Prompt – Find the line containing "- Toy chatbot example for job onboarding" in the records below. Copy exactly that line and each one after it, ending at the line containing "look at ./repo_searchbot/github_repo_search_aws_langgraph.py.", and nothing more.

Information provided –
::::

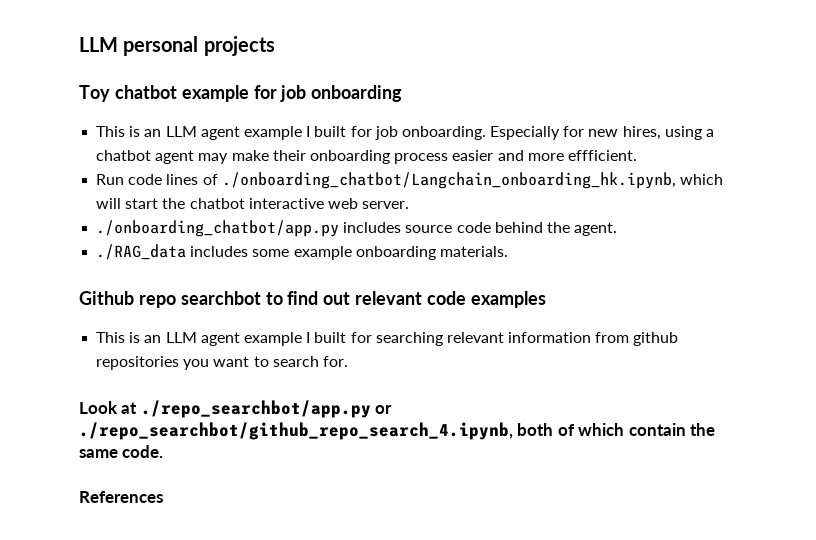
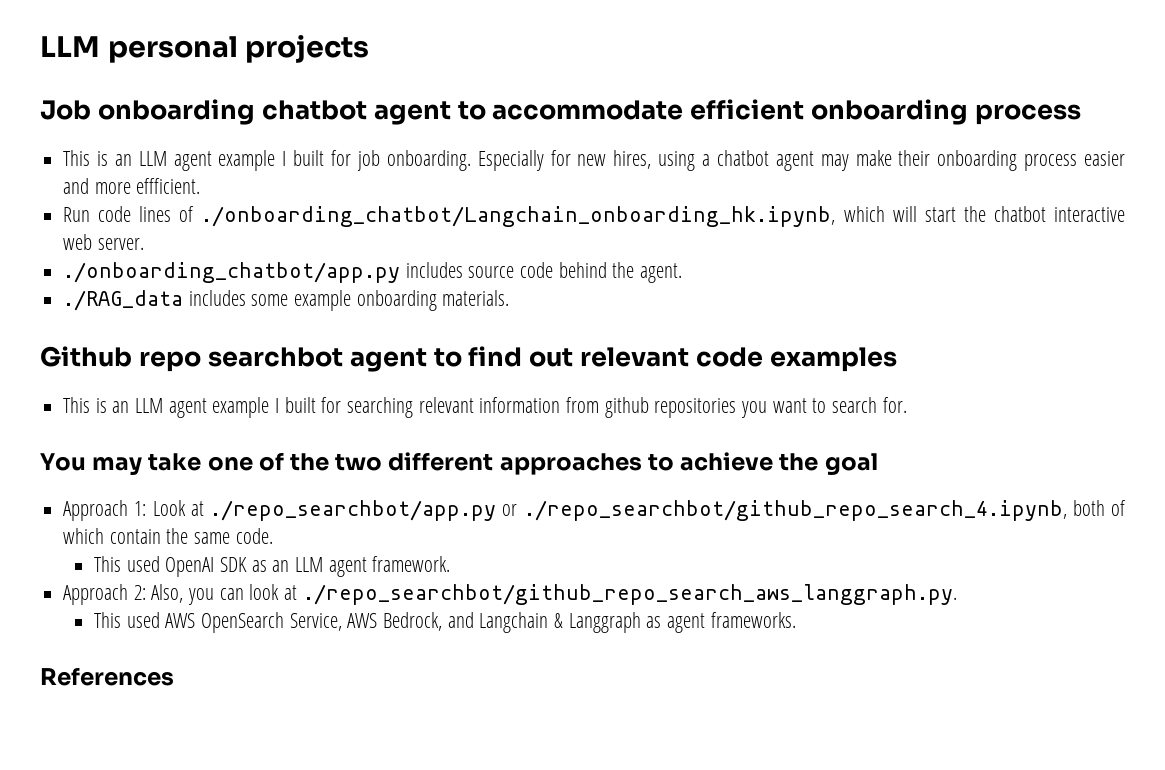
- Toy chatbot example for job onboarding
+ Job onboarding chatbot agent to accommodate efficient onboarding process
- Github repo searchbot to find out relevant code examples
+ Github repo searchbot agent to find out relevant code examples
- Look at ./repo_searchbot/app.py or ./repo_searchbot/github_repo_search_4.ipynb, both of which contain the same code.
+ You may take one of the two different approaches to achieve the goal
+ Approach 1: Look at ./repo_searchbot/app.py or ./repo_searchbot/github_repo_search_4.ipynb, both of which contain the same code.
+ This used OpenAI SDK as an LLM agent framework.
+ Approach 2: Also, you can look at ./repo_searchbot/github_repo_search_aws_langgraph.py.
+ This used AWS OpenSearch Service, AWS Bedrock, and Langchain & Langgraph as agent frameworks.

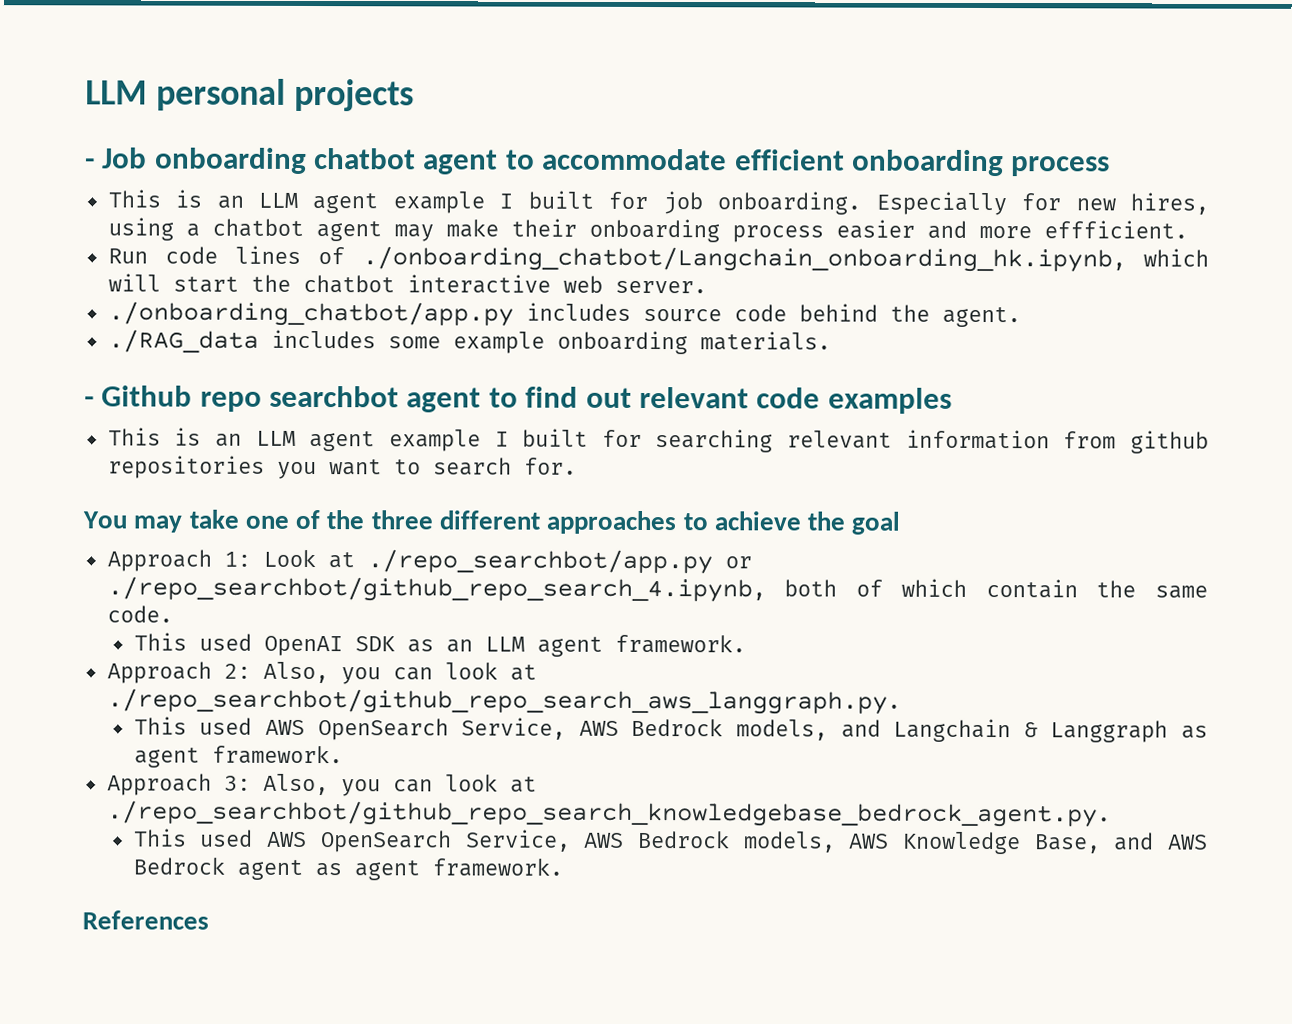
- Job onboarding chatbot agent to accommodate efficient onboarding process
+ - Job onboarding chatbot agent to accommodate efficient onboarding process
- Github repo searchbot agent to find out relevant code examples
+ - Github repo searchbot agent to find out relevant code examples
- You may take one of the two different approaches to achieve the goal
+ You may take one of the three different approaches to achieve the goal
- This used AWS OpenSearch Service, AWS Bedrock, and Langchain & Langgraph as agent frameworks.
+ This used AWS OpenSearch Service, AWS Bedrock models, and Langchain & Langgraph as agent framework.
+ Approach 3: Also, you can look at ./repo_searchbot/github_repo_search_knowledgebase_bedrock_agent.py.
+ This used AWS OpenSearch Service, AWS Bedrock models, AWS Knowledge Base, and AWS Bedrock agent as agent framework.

::::

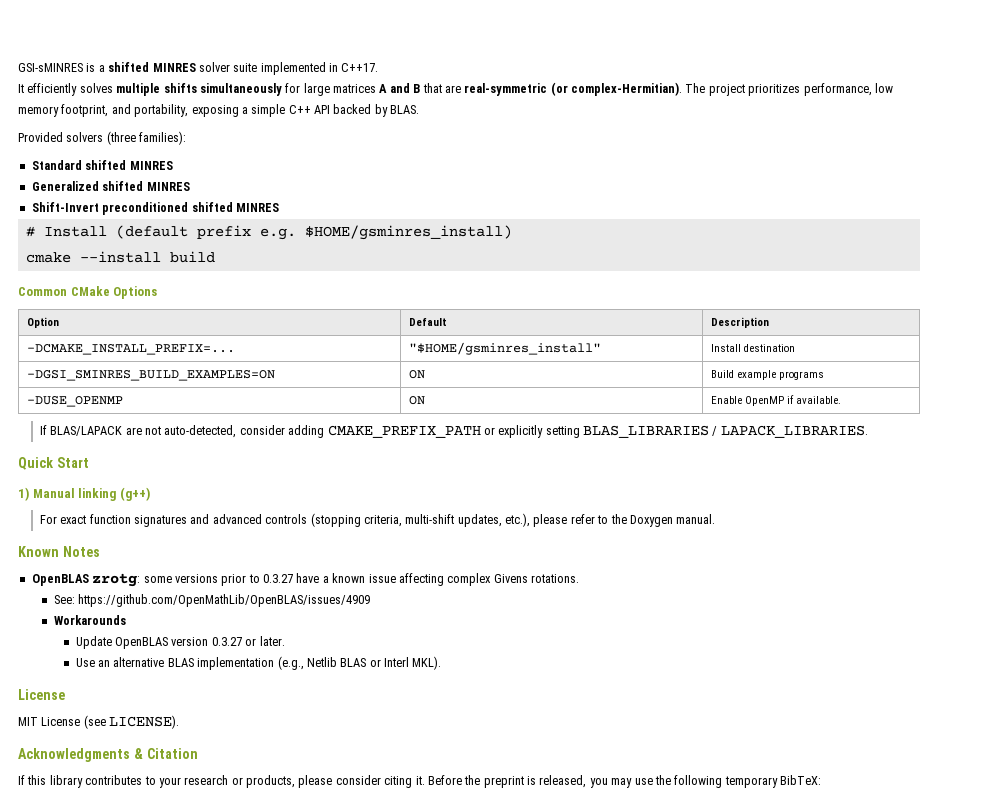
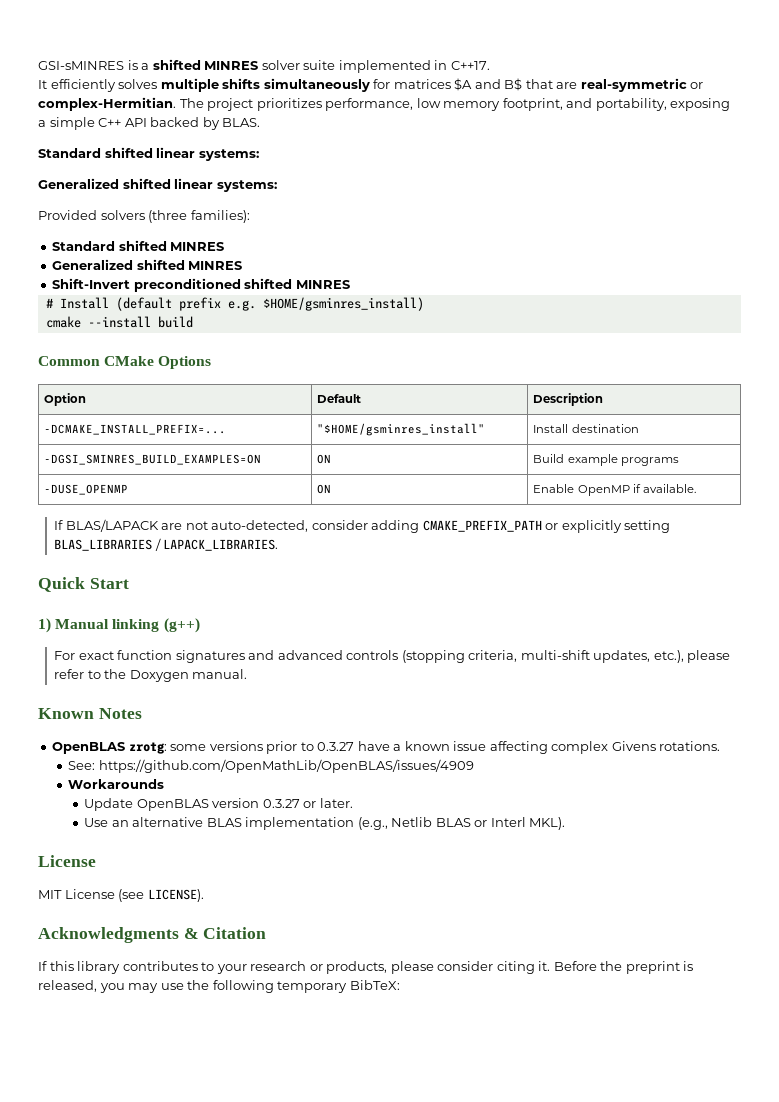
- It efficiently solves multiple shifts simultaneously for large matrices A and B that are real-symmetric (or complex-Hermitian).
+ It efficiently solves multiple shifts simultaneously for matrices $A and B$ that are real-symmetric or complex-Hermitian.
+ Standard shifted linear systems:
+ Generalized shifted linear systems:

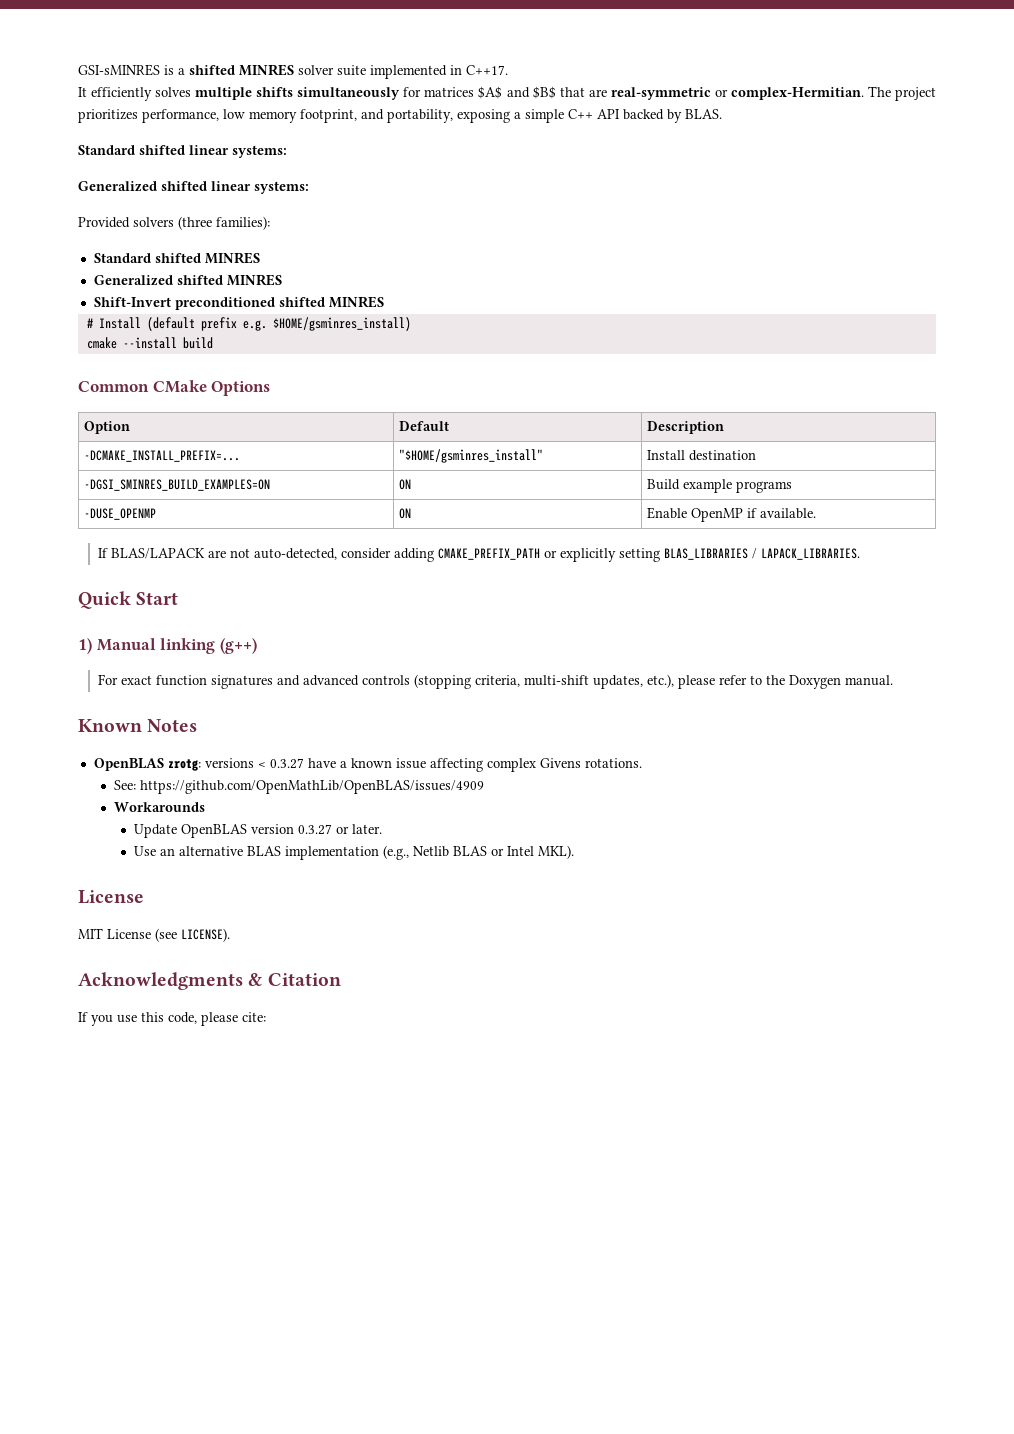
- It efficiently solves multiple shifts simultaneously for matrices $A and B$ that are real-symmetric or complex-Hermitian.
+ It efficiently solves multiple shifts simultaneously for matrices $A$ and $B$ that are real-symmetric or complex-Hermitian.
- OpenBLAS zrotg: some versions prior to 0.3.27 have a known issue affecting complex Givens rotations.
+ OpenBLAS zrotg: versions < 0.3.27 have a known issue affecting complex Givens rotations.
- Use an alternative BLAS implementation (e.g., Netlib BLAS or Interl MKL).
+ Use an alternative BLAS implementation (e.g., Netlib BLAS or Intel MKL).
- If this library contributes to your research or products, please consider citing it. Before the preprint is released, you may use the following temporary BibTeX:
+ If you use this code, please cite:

::::

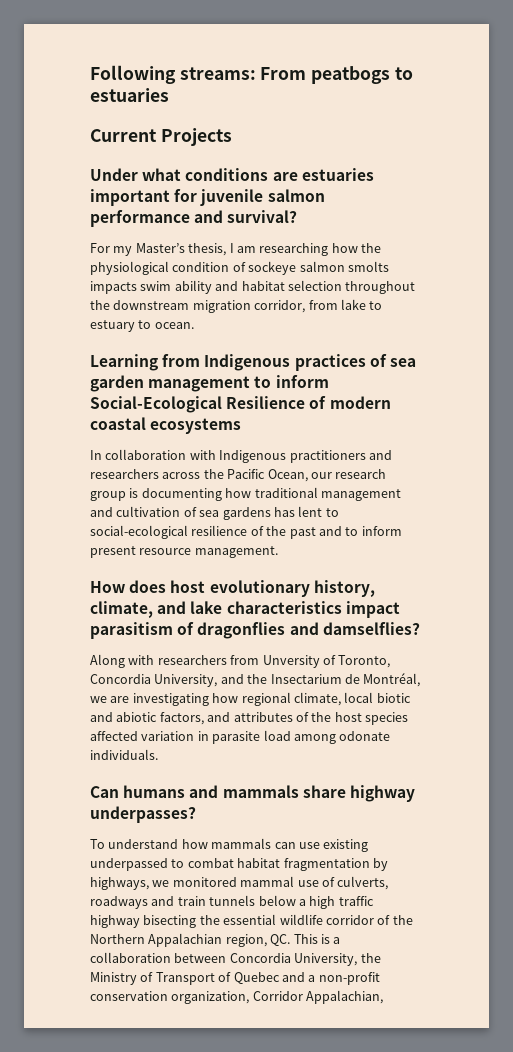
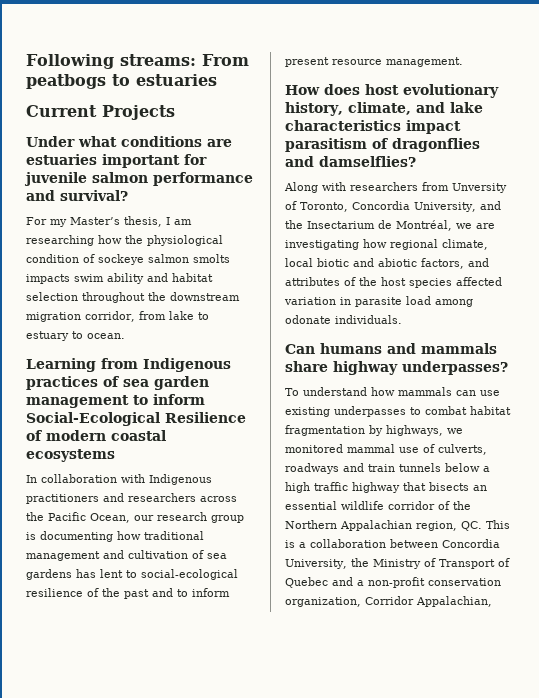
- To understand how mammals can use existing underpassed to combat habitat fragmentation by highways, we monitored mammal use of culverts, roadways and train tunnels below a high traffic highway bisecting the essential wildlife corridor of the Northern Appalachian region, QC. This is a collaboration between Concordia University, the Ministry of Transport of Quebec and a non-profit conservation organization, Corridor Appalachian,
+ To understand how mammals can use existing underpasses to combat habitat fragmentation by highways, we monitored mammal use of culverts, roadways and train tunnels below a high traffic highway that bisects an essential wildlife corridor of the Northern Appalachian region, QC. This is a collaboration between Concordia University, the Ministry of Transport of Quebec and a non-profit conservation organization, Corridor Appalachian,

::::

Solution to the exercise –
- Toy chatbot example for job onboarding
+ Job onboarding chatbot agent to accommodate efficient onboarding process
- Github repo searchbot to find out relevant code examples
+ Github repo searchbot agent to find out relevant code examples
- Look at ./repo_searchbot/app.py or ./repo_searchbot/github_repo_search_4.ipynb, both of which contain the same code.
+ You may take one of the two different approaches to achieve the goal
+ Approach 1: Look at ./repo_searchbot/app.py or ./repo_searchbot/github_repo_search_4.ipynb, both of which contain the same code.
+ This used OpenAI SDK as an LLM agent framework.
+ Approach 2: Also, you can look at ./repo_searchbot/github_repo_search_aws_langgraph.py.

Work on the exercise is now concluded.